In 2010, the plaintiff was injured when he tripped and fell on a sidewalk. He commenced a personal injury action against the alleged tortfeasors and, in February 2016, obtained a settlement in the amount of $125,000. From that award, his attorney was entitled to attorney's fees and costs in the amount of $42,124.
From the date of the accident through the date of the settlement, the plaintiff received $31,734.42 in temporary public assistance benefits. After receiving partial reimbursement from the Social Security Administration, the defendant asserted a lien on the settlement proceeds in the amount of $14,890.76. Thereafter, the plaintiff commenced this action seeking, among other things, a judgment declaring that the amount of the lien be reduced pro rata to account for the attorney's fees and costs incurred by him in pursuing the personal injury settlement. He alleged that enforcement of the lien, without any reduction, constituted a taking in violation of the Fifth Amendment.
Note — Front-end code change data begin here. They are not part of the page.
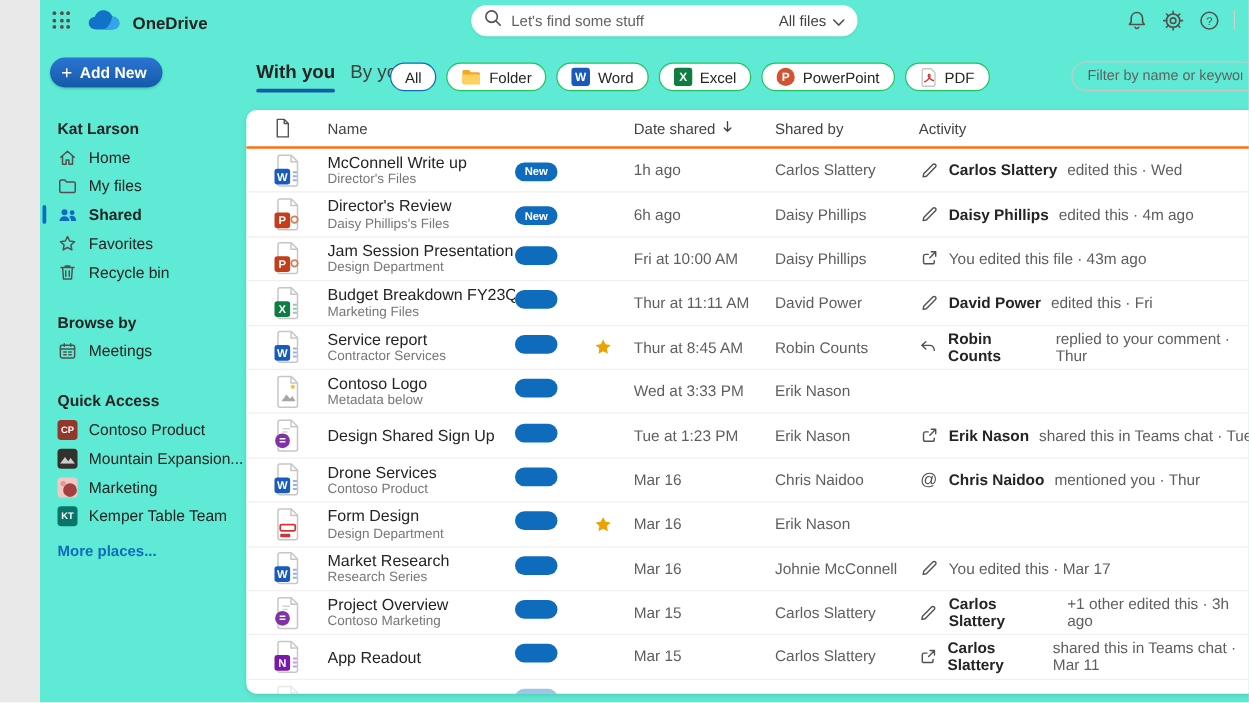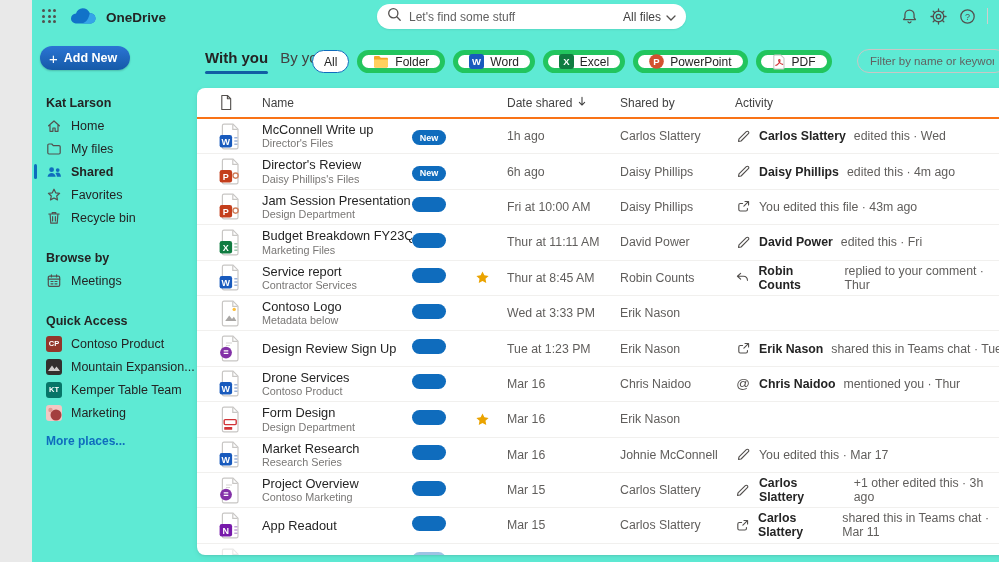"Folder" .pill { border: 5px solid #22c55e -> 1px solid #22c55e }
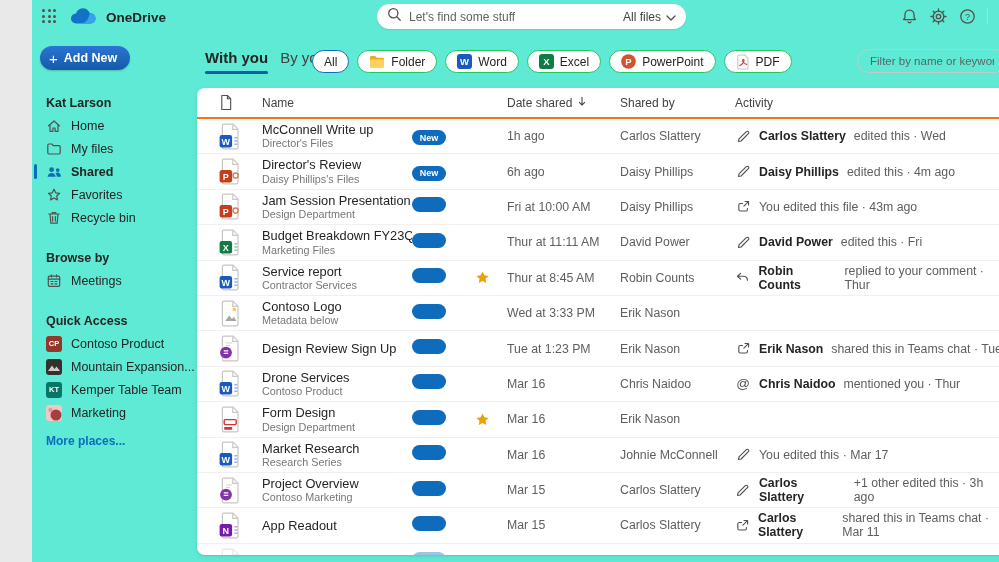"Design Review Sign Up" span.fname { text: Review -> Shared }
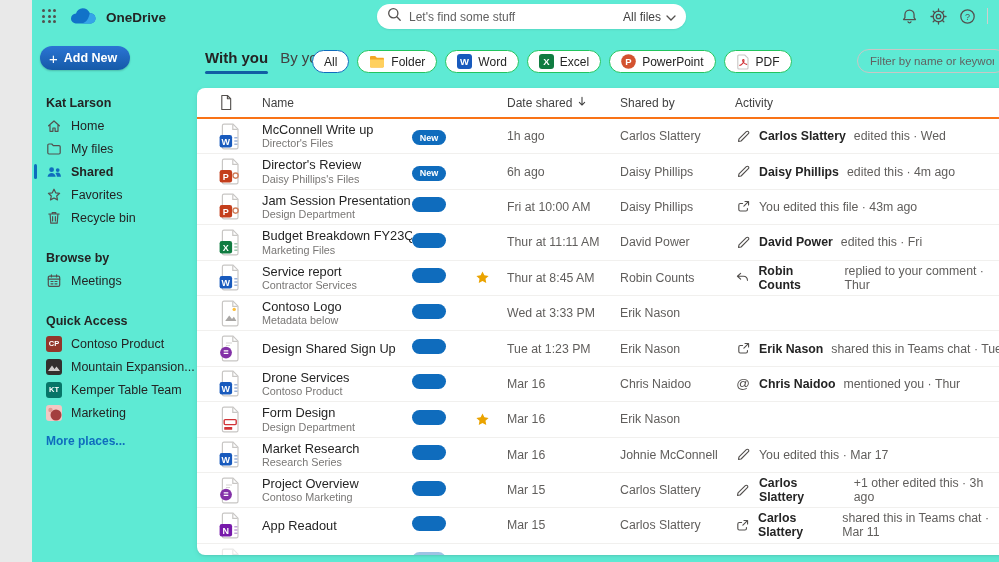"KT" div.navitem { order: before "Marketing" -> after "Marketing" }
He also alleged that pro rata reduction of the lien was necessary to avoid unjust enrichment.
The defendant moved, inter alia, in effect, for summary judgment declaring that it is entitled to a lien on the plaintiff's settlement proceeds in the amount of $14,890.76. The Supreme Court granted that branch of the defendant's motion, and the plaintiff appeals.
The lien placed pursuant to Social Services Law § 104–b on the proceeds of the plaintiff's personal injury settlement did not have to be reduced pro rata to compensate for attorney's fees and costs he incurred (see Pasciuta v. Forbes, 190 A.D.2d 375, 378, 598 N.Y.S.2d 395 ; Mendelson v. Transport of N.J., 113 A.D.2d 202, 210, 495 N.Y.S.2d 973 ; Rahl v. Hayes 73 Corp., 99 A.D.2d 529, 471 N.Y.S.2d 315 ). Moreover, the plaintiff has no viable Fifth Amendment taking claim because he did not have a property interest in that portion of the settlement proceeds that were subject to the defendant's lien (see American Economy Ins. Co. v. State of New York, 30 N.Y.3d 136, 155, 65 N.Y.S.3d 94, 87 N.E.3d 126 ; Monroe Equities, LLC v. State of New York, 145 A.D.3d 680, 683, 43 N.Y.S.3d 103 ). Nor is there unjust enrichment on the part of the defendant, since it is only entitled to recover the medical expenses it paid on the plaintiff's behalf (see Social Services Law § 367–a[2][b] ). Accordingly, we agree with the Supreme Court's determination to grant that branch of the defendant's motion which was, in effect, for summary judgment declaring that it is entitled to a lien on the plaintiff's settlement proceeds in the amount of $14,890.76.
Since this is a declaratory judgment action, we remit the matter to the Supreme Court, Westchester County, for the entry of a judgment declaring that the defendant is entitled to a lien on the plaintiff's settlement proceeds in the amount of $14,890.76 (see Lanza v. Wagner, 11 N.Y.2d 317, 334, 229 N.Y.S.2d 380, 183 N.E.2d 670 ).
RIVERA, J.P., LEVENTHAL, LASALLE and BRATHWAITE NELSON, JJ., concur.